• Myasthenia gravis is an autoimmune disease that affects the neuromuscular junction.
• Symptoms include fluctuating skeletal, ocular, or bulbar muscle weakness in any combination and of varying degrees of severity.
• Depending on the clinical severity, treatment can focus on controlling symptoms or can require chronic immunomodulating therapy. Thymectomy may also induce remission in many patients.
• Myasthenic crisis can be potentially life threatening due to rapid respiratory compromise and can be triggered by a wide variety of medications and acute illness.
• Mild symptoms respond very well to anticholinesterase inhibitors, with pyridostigmine (Mestinon) being the most commonly used.
• Chronic control of symptoms can require oral immunosuppressive agents such as steroids, azathioprine (Imuran),1 or mycophenolate mofetil (Cellcept).1 If necessary, plasmapheresis or IV immunoglobulin (IVIg; Gammagard)1 can be helpful to treat worsening symptoms or as maintenance therapy.
• A diverse range of medications can exacerbate myasthenic symptoms. Clinicians need to be mindful of this with their prescriptions for myasthenic patients.
• Myasthenic crisis is a medical emergency and requires aggressive supportive care. Such patients need to be hospitalized in an intensive care setting with close respiratory monitoring and intubation if necessary. Such patients require acute immunologic treatment with plasmapheresis or IVIg1 to accelerate recovery followed by chronic immunomodulating therapy.
1 Not FDA approved for this indication.
Myasthenia gravis is often described as a disease of young women and old men. The disease most commonly occurs in women younger than 40 years and men between the ages of 50 and 70 years. However, it can certainly occur in men and women outside of these age ranges.
Patients with immediate family members who have a history of autoimmune disease may be at higher risk for developing myasthenia gravis.
Myasthenia gravis may be the best understood of all the autoimmune disorders.

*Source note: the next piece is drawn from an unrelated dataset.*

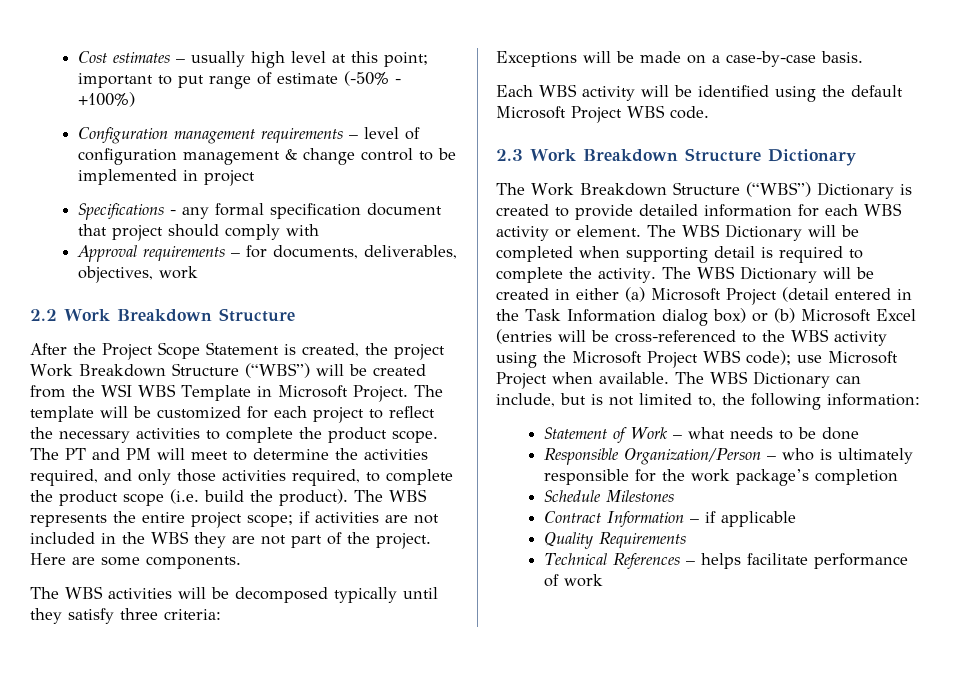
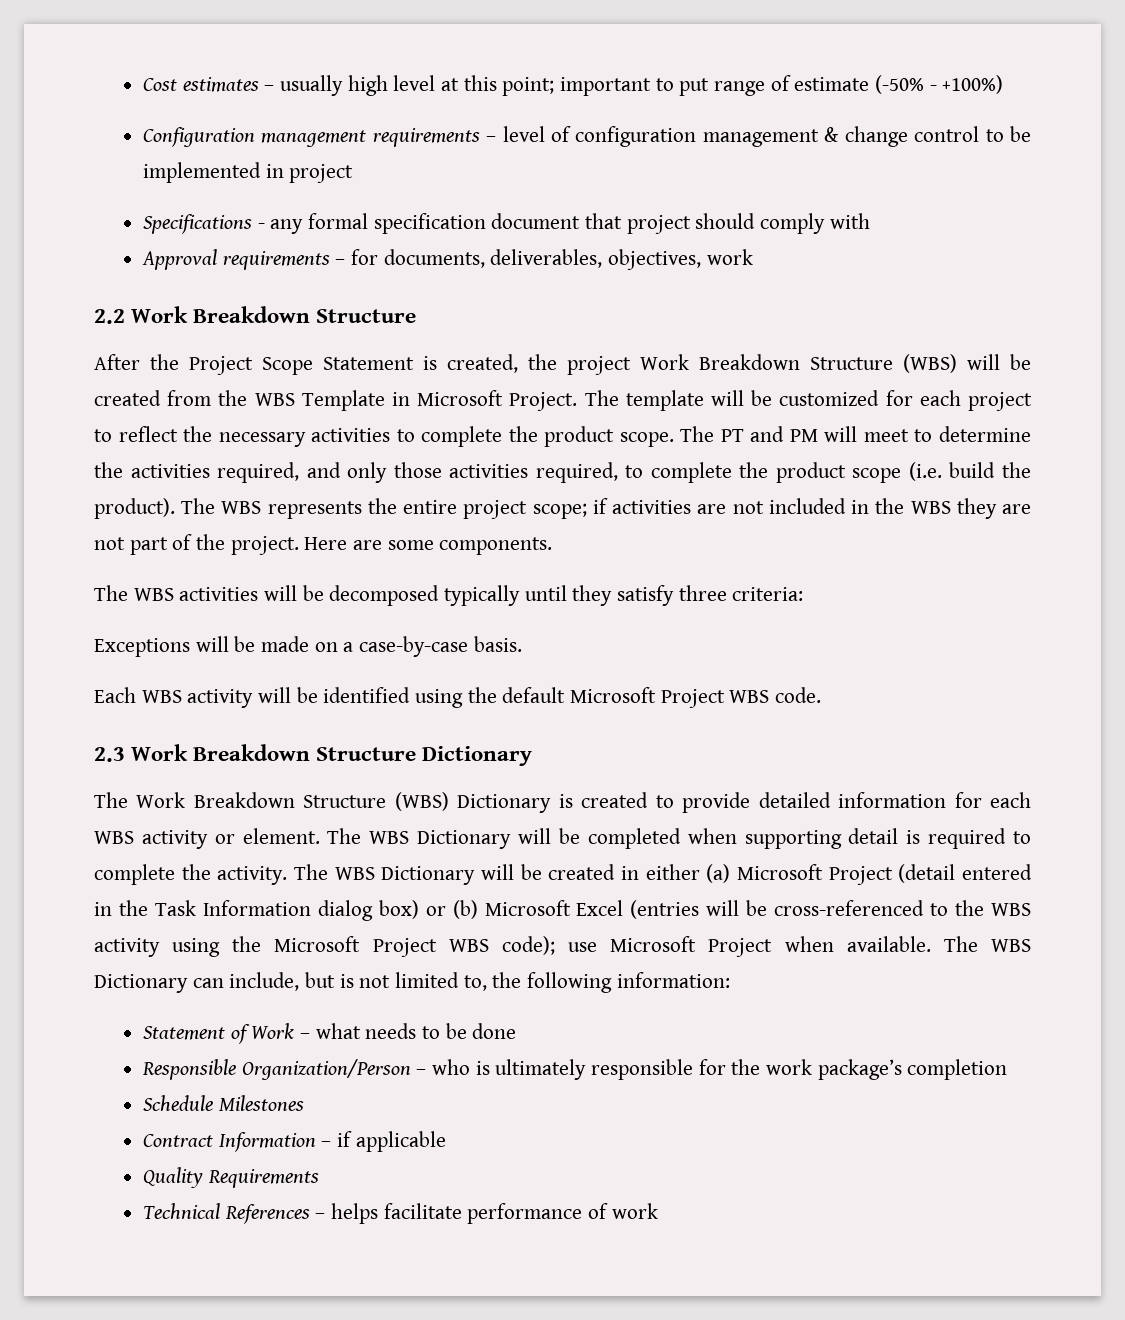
- After the Project Scope Statement is created, the project Work Breakdown Structure (“WBS”) will be created from the WSI WBS Template in Microsoft Project.
+ After the Project Scope Statement is created, the project Work Breakdown Structure (WBS) will be created from the WBS Template in Microsoft Project.
- The Work Breakdown Structure (“WBS”) Dictionary is created to provide detailed information for each WBS activity or element.
+ The Work Breakdown Structure (WBS) Dictionary is created to provide detailed information for each WBS activity or element.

Before discussing the pathophysiology, a brief overview of the neuromuscular junction may be useful.
The neuromuscular junction is the synapse between the motor unit axon and the motor end plate. An action potential arriving at the neuromuscular junction opens voltage-gated calcium channels, which trigger the release of acetylcholine into the synaptic cleft. The acetylcholine diffuses across the cleft and binds to receptors in the motor end plate, which leads to depolarization and ultimately to muscle activation. To prevent involuntary sustained muscle activation, the acetylcholine is rapidly broken down by acetylcholinesterase in the synaptic cleft.
In myasthenia gravis, autoantibodies bind to the acetylcholine receptors in the motor end plate but do not activate them. Thus, there is competitive inhibition with the endogenous acetylcholine released in the synaptic cleft, leading to reduced activation of the motor end plate.
The muscle tissue itself is healthy and a muscle biopsy is unremarkable.
The primary disease itself is not preventable. However, myasthenic exacerbations can be triggered by many types of medications, particularly β-blockers, aminoglycosides, and neuromuscular junction–blocking agents, among many others (Box 1). These agents should be avoided if possible or used with extreme caution if they are medically necessary. Systemic medical illnesses can also trigger myasthenic crisis, particularly upper respiratory infections. These patients can deteriorate quickly, so close monitoring is essential.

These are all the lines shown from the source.